Si chiede di conoscere l’applicabilità delle norme sulla tracciabilità ai trasferimenti di denaro tra la Regione e gli enti locali ovvero altri enti pubblici.

La Determinazione n. 10/2010 dell’AVCP precisa che deve ritenersi escluso dell’ambito di applicazione della tracciabilità il trasferimento di fondi da parte delle amministrazioni dello Stato in favore di soggetti pubblici (anche in forma societaria) per la copertura di costi relativi all’attività espletate in funzione del ruolo istituzionale da essi ricoperto ex lege, anche perché tale trasferimento di fondi è comunque tracciato. Sembra dunque fuor di dubbio che la legge si applichi a rapporti tra un soggetto pubblico ed un soggetto formalmente e sostanzialmente privato, restandovi invece elusi i rapporti tra soggetti entrambi pubblici.

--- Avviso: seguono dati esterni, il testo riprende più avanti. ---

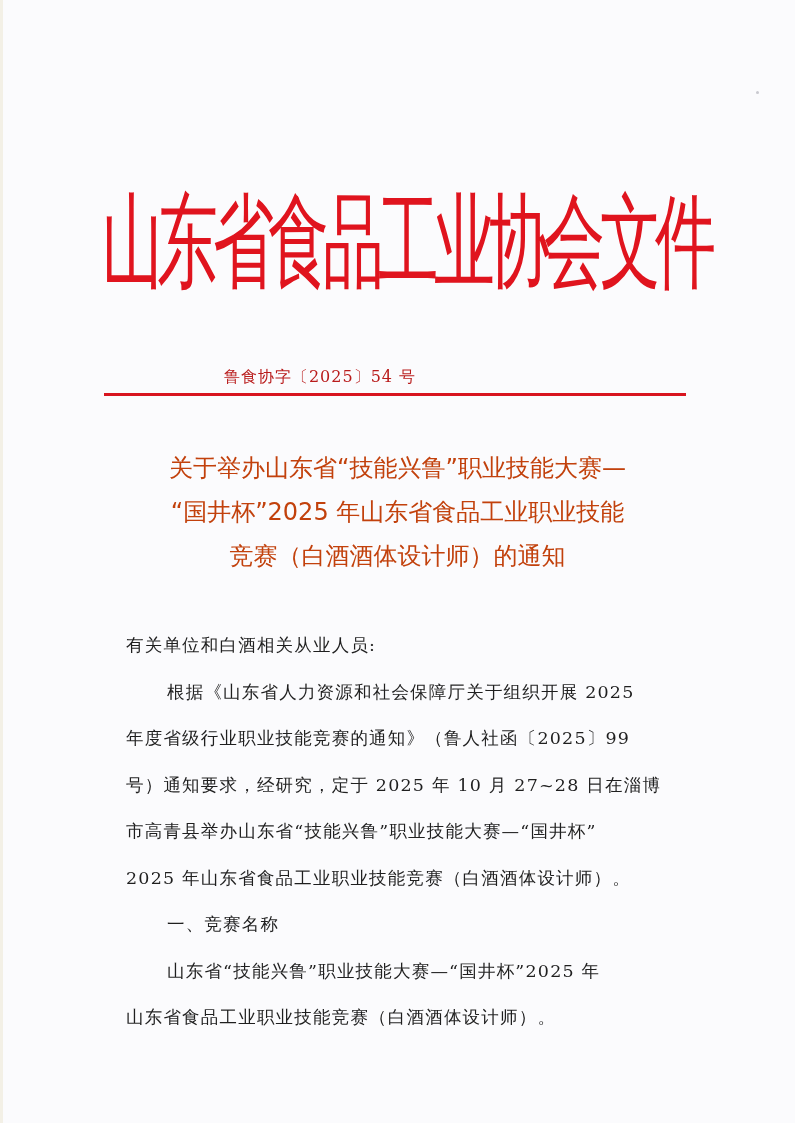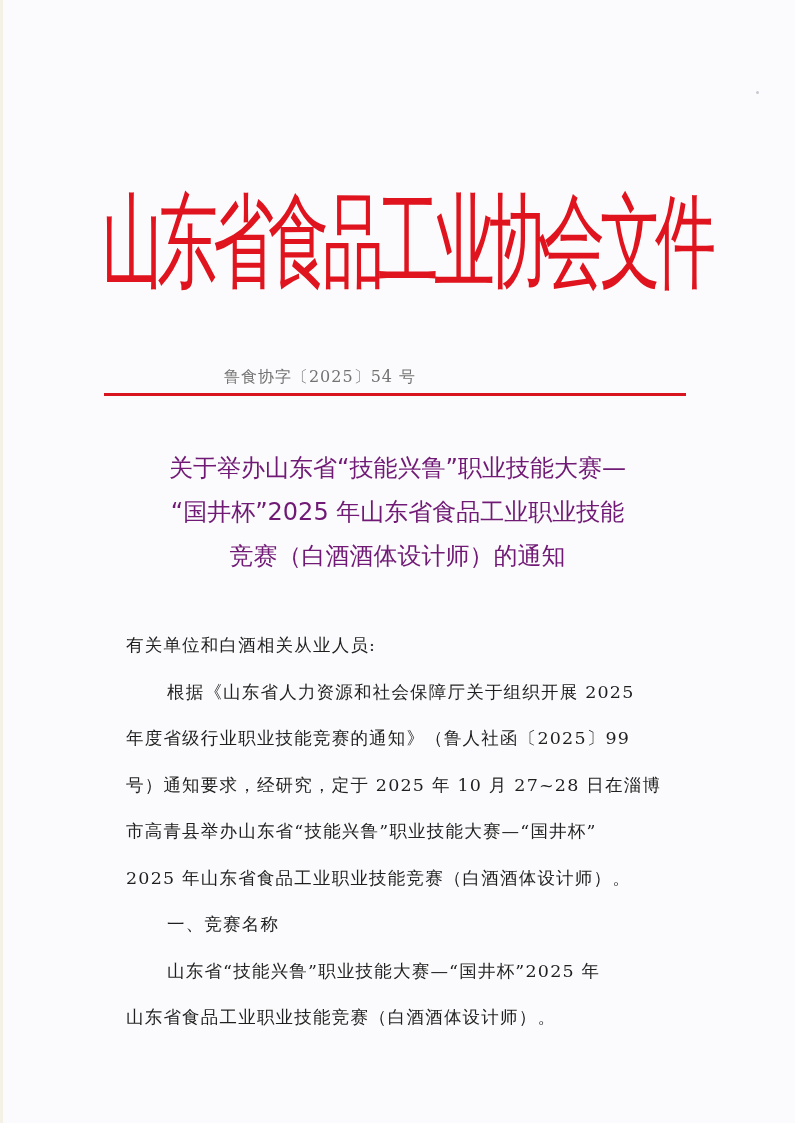"鲁食协字〔2025〕54 号" .doc-number { color: #737373 -> #b91c1c }
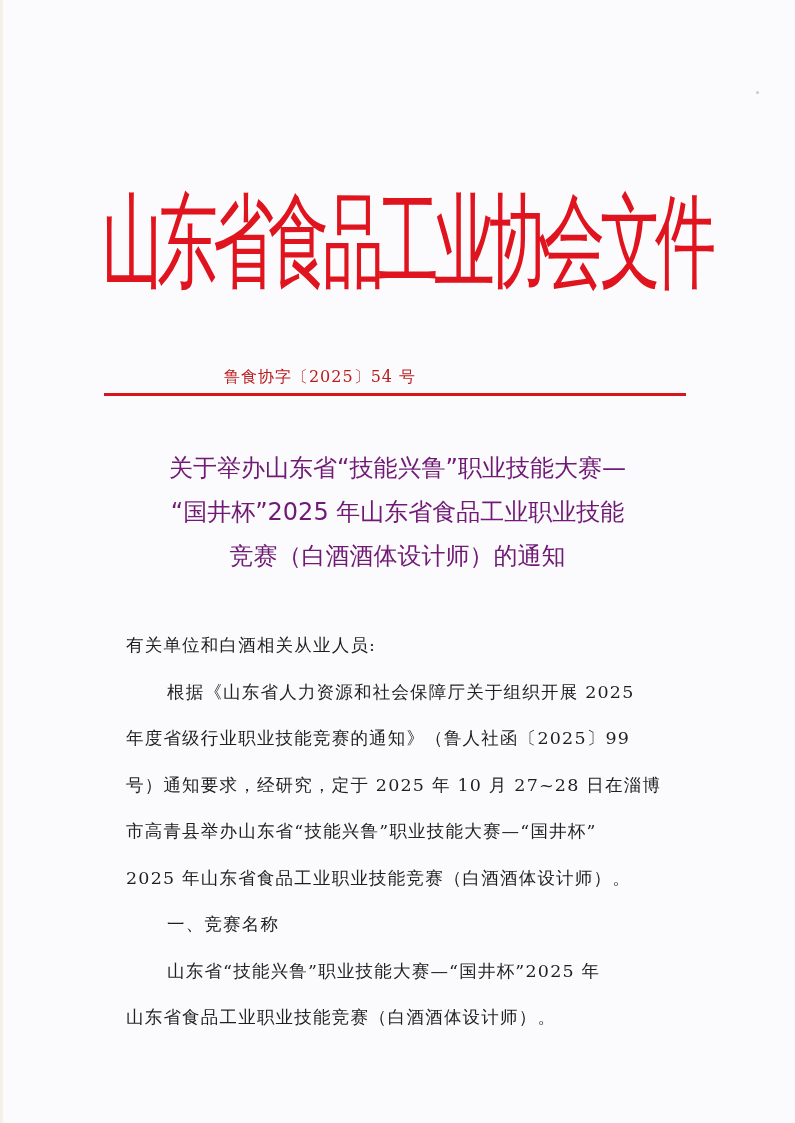"关于举办山东省“技能兴鲁”职业技能大赛—" .title { color: #701a75 -> #c2410c }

Si chiede di conoscere l’applicabilità delle norme sulla tracciabilità alle sovvenzioni europee che siano gestite e poi smistate dalla Regione a soggetti pubblici e privati, nell’ambito di progetti a partecipazione sia di soggetti pubblici che di soggetti privati.

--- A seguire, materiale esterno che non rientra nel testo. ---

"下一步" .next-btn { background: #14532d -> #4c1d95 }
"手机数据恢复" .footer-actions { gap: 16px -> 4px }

Le risposte ai quesiti precedenti consentono di ribadire molto sinteticamente che, ove il progetto finanziato non abbia come scopo quello di realizzare l’oggetto di un appalto pubblico, i finanziamenti, quale che ne sia la natura e l’origine, sono estranei all’ambito applicativo della normativa sulla tracciabilità, salvo assoggettarli, in via prudenziale, al solo comma 1 dell’art. 6, che ne impone la gestione attraverso il circuito bancario o postale.